Yikatong, the company handling payments for Beijing's public transit, this week enabled contactless payments for riders using Android — but has reportedly skipped support for the iPhone.
The core issue is that Apple doesn't allow NFC payments outside of Apple Pay, according to the Financial Times. That might have allowed payments through a Yikatong iPhone app, or common local platforms Alipay and WeChat Pay. Android phones by companies like Huawei and Xiaomi have no such restrictions on their NFC chips.
It's not clear why Beijing's transit isn't supporting Apple Pay directly. Apple is, however, in just fifth place in the Chinese smartphone market, and even more marginal in terms of the country's mobile transactions. Apple Pay has less than 1 percent marketshare, whereas over half of the market is controlled by Alibaba's Alipay.
Both Alipay and WeChat Pay normally rely on scanning QR codes, rather than NFC.

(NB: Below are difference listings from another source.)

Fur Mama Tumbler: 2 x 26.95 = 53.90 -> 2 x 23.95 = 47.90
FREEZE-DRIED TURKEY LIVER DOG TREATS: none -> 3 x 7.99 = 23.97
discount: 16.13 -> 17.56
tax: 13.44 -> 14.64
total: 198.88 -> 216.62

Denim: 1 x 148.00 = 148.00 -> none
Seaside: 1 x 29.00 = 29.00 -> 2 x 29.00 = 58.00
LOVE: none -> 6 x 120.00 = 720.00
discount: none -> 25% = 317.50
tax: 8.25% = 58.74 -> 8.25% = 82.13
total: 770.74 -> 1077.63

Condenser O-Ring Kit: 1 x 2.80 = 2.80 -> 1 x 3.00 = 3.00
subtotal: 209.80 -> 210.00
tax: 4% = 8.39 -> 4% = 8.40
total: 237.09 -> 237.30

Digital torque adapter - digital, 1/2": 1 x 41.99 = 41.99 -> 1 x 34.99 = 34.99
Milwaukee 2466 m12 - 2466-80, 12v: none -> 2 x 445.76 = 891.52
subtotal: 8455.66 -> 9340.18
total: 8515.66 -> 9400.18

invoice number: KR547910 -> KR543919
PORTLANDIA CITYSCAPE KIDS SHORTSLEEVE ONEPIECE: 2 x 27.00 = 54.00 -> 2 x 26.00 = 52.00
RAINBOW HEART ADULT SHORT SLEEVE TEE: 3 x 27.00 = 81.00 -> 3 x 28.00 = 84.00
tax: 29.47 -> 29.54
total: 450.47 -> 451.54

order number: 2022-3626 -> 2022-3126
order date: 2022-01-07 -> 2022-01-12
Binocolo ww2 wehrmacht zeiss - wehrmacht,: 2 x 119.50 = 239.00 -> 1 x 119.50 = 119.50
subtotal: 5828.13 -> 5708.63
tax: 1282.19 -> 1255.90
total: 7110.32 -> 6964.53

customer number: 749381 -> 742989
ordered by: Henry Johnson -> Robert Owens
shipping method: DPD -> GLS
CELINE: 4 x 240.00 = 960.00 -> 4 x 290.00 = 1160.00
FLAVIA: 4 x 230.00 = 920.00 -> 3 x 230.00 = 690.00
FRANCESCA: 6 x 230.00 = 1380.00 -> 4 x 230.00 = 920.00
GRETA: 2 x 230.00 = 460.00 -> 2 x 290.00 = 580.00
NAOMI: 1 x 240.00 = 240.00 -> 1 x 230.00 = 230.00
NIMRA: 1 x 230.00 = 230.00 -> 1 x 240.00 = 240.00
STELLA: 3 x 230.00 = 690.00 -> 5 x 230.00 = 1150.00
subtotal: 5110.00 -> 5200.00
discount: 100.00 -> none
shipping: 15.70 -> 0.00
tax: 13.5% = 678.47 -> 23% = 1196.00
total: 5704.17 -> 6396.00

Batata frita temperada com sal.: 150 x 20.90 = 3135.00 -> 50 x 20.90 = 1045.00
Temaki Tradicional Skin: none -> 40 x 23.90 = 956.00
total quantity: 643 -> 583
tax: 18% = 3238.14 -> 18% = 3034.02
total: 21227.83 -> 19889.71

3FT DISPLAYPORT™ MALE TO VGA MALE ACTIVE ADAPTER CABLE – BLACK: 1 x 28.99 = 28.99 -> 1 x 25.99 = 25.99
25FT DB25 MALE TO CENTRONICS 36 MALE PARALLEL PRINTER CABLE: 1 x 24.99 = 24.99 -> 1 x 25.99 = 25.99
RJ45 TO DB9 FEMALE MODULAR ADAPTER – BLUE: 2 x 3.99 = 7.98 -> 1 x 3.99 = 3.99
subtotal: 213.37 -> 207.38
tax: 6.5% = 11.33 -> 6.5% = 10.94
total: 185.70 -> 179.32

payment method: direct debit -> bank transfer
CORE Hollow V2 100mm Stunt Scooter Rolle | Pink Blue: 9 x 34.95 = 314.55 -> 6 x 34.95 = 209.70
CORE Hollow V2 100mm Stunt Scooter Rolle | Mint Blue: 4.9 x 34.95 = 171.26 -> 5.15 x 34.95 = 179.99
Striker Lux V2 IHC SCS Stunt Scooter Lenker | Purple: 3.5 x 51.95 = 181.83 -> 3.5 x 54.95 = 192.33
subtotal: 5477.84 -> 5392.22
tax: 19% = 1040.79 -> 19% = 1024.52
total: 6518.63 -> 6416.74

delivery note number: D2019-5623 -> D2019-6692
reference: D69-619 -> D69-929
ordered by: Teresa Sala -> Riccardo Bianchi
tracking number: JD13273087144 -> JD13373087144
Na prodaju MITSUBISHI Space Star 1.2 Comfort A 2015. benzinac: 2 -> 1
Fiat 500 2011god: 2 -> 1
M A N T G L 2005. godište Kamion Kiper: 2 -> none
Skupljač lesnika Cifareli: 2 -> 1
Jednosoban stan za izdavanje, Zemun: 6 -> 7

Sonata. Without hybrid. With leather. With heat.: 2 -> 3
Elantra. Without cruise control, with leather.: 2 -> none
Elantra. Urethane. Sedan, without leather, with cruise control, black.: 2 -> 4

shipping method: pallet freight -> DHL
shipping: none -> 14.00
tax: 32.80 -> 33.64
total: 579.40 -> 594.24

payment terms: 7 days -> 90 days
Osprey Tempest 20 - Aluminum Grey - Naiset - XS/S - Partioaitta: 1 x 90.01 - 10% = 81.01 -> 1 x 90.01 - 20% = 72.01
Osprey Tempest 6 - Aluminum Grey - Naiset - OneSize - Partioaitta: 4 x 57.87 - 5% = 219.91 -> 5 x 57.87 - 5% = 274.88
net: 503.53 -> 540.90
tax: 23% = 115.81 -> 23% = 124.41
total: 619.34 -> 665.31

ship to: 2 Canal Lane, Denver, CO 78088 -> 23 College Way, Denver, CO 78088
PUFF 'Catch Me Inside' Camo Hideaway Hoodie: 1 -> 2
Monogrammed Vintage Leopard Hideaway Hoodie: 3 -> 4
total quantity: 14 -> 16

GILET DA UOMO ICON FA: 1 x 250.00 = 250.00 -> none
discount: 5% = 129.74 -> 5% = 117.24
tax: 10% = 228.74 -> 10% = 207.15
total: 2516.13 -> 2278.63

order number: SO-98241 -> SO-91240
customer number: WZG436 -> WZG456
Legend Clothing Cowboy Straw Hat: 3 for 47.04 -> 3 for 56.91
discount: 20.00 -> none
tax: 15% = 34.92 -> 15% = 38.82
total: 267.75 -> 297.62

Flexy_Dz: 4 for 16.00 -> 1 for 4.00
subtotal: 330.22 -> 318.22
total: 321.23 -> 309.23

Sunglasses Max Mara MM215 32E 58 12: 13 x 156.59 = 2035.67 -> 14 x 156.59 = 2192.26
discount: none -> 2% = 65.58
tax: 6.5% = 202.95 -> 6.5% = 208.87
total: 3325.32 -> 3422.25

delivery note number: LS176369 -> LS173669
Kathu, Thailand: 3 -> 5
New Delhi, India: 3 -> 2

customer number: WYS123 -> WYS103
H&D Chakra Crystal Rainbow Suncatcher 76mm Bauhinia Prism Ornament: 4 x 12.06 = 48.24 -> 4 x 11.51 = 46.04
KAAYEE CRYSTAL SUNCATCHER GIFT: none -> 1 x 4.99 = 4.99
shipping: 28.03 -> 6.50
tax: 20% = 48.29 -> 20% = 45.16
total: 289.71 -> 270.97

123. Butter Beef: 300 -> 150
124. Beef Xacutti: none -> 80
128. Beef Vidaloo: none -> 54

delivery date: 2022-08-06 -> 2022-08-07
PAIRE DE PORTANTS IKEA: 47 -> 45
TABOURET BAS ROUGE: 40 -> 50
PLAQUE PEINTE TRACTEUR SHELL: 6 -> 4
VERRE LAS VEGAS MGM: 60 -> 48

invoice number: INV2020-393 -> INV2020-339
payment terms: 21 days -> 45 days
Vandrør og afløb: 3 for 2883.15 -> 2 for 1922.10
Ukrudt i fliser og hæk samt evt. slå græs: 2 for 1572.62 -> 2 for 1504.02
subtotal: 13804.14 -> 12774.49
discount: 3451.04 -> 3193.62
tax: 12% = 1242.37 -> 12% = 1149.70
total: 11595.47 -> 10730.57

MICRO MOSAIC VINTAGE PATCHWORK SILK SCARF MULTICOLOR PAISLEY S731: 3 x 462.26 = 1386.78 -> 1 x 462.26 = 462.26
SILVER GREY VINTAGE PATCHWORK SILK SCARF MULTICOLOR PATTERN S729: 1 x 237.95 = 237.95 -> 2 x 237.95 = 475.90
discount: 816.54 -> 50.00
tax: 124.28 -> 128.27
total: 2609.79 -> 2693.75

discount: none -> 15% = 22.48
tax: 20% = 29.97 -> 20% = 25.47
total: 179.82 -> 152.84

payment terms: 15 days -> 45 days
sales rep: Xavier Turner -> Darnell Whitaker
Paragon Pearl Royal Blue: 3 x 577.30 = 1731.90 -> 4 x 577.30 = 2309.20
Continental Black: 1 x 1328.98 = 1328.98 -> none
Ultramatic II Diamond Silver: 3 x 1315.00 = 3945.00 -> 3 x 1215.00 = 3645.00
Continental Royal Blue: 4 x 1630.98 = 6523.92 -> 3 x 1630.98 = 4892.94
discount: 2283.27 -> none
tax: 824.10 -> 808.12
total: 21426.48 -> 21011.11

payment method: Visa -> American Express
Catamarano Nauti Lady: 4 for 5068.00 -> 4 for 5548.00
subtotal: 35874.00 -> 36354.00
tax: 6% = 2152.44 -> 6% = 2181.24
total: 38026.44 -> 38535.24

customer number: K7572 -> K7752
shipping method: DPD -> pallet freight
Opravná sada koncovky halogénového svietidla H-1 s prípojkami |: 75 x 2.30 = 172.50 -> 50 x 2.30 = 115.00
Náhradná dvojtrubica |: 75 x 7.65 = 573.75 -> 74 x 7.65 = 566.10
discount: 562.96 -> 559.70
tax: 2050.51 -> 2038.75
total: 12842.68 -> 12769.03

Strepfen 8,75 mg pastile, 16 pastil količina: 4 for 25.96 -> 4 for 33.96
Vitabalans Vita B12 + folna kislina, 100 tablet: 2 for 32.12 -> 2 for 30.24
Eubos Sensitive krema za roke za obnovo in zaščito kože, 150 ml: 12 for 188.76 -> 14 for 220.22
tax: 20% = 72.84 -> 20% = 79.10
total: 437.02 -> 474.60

The Chinese situation sits in stark contrast with neighboring Japan, where Apple Pay is well-supported on public transit. The company has even used this as a marketing point for the iPhone 7.
Apple will be opening up NFC access on the iPhone by way of a new framework in iOS 11, Core NFC, but apparently only for purposes other than payments.
27 Comments
Chinese will always find a way to stop or make harder for outside companies to do business in China. Opening NFC can create security issues but most in world don't care because they have not much to loose.
Thats because China hates Apple...Like I said in another post which I know some hated...China is an absolutely pain in the ass.
It seems like they deliberately chose not to support Apple Pay and them blamed Apple for not letting them have direct access to the NFC.
Presumably, there solution requires users to open an app in order to make a payment - Apple Pay is so much more user friendly.
No restrictions on Android makes it less secure.
Apple Pay will be just fine.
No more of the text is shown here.